Where Things Stand Now.
Published by Jimbee68 in the blog Jimbee68's blog. Views: 19
And also I just want to make clear and to summarize. I do not want to ever end up inpatient again. They never helped there, they always made things worse. Every time, with maybe the one exception of 1989. But 1989 with the problems the caused that sent me there too. They made it worse each time, and I think was never an accident. But in any event the 2004 case is an obvious example of what I mean that I think everyone would agree with when I say that. I went there driven to a suicide attempt after years of threats and abuse by doctors, police and many others. And then when I asked for help they instead drove me to more fear and irrationality and more suicidal thoughts that almost ended tragically for seven years but didn't, no thanks to them. And yes, I do think until I see some real justice here that will always be a real possibility. That I will consider suicide as an option again. Especially when I have seen what they did to me, how little they cared or care now, how they continue to do it to me with no progress whatsoever. With constant lies and people contradicting themselves, with that old form of abuse.
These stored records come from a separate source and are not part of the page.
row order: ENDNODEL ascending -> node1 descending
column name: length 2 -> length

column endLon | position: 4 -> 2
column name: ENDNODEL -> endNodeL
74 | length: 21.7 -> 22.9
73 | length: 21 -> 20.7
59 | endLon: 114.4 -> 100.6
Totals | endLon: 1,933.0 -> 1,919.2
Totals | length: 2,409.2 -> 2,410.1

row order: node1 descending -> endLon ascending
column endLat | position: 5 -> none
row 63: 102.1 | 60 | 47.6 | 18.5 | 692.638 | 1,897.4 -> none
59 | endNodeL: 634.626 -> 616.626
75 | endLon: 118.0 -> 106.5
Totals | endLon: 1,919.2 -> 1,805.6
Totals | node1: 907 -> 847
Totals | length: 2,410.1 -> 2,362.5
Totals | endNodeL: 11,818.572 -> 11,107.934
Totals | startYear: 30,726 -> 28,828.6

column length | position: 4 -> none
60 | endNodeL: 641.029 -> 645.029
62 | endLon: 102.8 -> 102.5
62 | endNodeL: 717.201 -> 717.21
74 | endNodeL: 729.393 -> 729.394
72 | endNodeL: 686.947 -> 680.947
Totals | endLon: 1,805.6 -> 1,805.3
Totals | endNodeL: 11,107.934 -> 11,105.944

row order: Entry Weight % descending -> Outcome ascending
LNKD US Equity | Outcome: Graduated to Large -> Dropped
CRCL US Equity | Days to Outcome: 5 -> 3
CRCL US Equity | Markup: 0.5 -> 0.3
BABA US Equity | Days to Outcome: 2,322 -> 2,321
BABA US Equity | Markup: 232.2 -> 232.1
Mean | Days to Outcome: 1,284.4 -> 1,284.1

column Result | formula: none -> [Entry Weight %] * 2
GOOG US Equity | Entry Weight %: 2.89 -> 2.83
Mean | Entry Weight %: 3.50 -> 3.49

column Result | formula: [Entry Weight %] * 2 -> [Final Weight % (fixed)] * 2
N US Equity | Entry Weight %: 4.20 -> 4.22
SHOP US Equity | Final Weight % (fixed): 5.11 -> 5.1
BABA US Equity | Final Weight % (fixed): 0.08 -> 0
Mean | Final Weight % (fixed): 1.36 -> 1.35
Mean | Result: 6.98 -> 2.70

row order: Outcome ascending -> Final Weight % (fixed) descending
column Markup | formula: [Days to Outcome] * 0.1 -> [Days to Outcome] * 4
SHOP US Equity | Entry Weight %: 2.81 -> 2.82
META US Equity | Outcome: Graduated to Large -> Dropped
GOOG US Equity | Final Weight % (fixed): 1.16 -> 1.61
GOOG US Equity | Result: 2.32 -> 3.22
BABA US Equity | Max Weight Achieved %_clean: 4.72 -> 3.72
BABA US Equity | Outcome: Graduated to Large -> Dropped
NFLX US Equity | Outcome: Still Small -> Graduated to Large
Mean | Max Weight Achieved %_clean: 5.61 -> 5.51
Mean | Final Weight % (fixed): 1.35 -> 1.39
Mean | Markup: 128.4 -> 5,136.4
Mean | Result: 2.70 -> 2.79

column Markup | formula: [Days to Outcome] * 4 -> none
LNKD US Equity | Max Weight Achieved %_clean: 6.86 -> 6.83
When they hurt me I am just imaging it all, they say again. With no change whatsoever and finding myself locked in a nightmare that will never end. That will never end even if they had the decency to lie to me and tell me it had. And they didn't even had it to do that. So yes, until I see some real justice, some real accountability, people admitting what they did and taking responsibility for it, people ensuring I have the monetary damages and all I need live for the rest of my life now after they've done this, and after a lifetime of abuse. The police and first responders making sure I can always drive after they put me thru that decades long nightmare that really still continues. When I see some real justice, when I see some real accountability, when I see all who did this punished and exposed, when they make amends by seeing the rest of my life isn't like they've made everything up till now, I think the threat will end. If I have a long happy, peaceful life I think there would be little or no reason that I would even consider that. But of course as I keep pointing out the nightmare will never end, they've done absolutely nothing and I think the world sees now how they can never be trusted. But as I said, that's their fault and their responsibility not mine. So why should even worry about it now?